10. The system of claim 9, wherein the computing device is further
configured to: generate an alert if a difference is greater than a
predetermined threshold between the second downhole-level data set
and the baseline signature profile; and alter a parameter of the
system that affects operation of the electric submersible pump
based on comparing the second downhole-level data set with the
baseline signature profile.
11. The system of claim 9, wherein receiving the surface-level data
further comprises receiving voltage or current measurements of the
electronic submersible pump at a high-sampled frequency or
continually.
12. The system of claim 9, further comprising recalibrating a
surface component of the baseline signature profile in response to:
observing a change in the surface-level data greater than a
predetermined surface threshold; and the difference between the
frequency analysis and the baseline signature profile being less
than the predetermined downhole threshold.

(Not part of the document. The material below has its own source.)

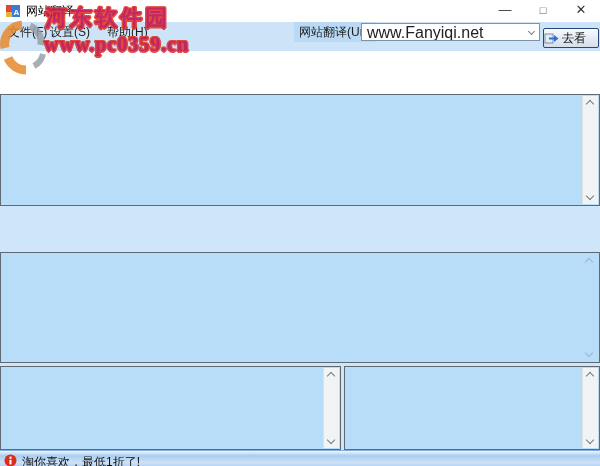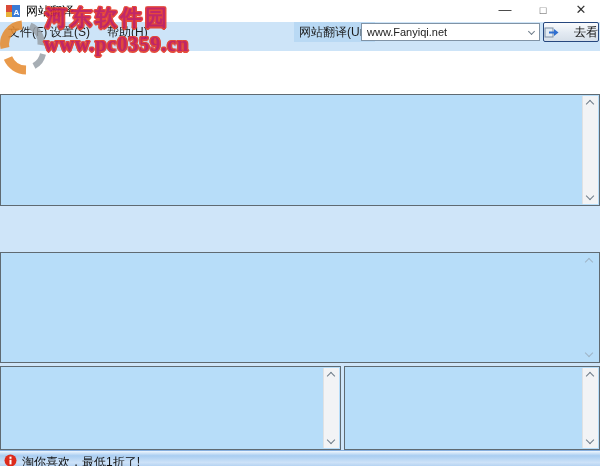"www.Fanyiqi.net" .url-combo { font-size: 11px -> 16px }
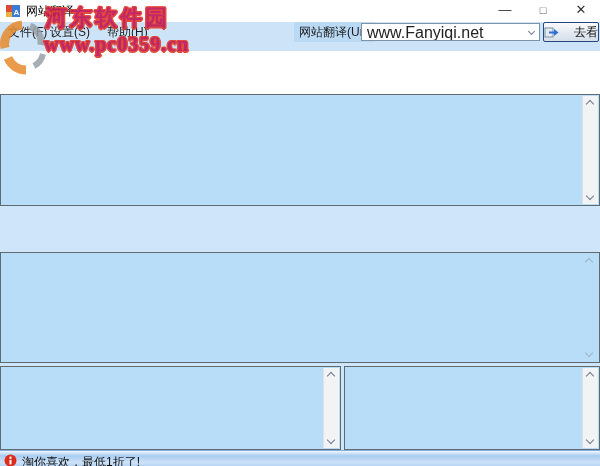"去看" .go-btn { justify-content: space-between -> flex-start; top: 0px -> 6px }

13. The system of claim 9, further comprising identifying a change
in the surface-level data greater than a predetermined surface
threshold, wherein a transmission of the second downhole-level data
set occurs in response to identifying such a change.
14. The system of claim 9, wherein the frequency analysis comprises
a fast Fourier transform.
15. The system of claim 9, further comprising establishing, for
each of a variety of pump operating conditions, signature profiles
based on a correlation of the surface data with the first
downhole-level data set or second downhole-level data set.
16. The system of claim 9, wherein the downhole gauge is further
configured to store the first downhole-level data set and the
second downhole-level data set in the downhole environment, the
downhole environment comprising the downhole gauge wherein the
downhole gauge is proximate to the electric submersible pump.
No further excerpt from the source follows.